Activity ::
From the data below, return all lines holding the string "Rename".

The data ::

+===+

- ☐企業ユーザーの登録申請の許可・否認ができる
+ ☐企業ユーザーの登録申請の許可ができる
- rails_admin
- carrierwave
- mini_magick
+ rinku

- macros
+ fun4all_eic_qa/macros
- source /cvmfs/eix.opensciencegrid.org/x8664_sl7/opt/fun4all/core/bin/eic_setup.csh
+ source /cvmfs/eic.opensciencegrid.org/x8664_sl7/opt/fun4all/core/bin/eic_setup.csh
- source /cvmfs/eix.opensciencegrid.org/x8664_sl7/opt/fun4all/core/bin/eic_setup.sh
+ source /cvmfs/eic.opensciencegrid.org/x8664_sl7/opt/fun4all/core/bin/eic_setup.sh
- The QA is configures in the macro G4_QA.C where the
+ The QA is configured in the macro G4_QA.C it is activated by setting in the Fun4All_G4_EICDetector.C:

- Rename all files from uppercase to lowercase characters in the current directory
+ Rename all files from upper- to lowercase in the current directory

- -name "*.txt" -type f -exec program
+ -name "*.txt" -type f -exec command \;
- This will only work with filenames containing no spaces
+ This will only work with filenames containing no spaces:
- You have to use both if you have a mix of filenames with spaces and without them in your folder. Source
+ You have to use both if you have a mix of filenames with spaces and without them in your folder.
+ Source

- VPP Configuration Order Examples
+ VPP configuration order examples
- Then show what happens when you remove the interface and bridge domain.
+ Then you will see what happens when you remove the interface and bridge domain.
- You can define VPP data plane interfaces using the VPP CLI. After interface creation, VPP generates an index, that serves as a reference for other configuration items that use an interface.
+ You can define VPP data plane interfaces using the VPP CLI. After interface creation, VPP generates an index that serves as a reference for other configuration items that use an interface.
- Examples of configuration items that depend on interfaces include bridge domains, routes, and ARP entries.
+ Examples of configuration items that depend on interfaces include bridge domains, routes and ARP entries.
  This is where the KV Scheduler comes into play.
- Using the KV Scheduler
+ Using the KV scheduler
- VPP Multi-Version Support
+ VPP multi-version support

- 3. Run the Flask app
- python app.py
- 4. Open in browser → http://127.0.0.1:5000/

+===+

Solution below ::
- Rename all files from uppercase to lowercase characters in the current directory
+ Rename all files from upper- to lowercase in the current directory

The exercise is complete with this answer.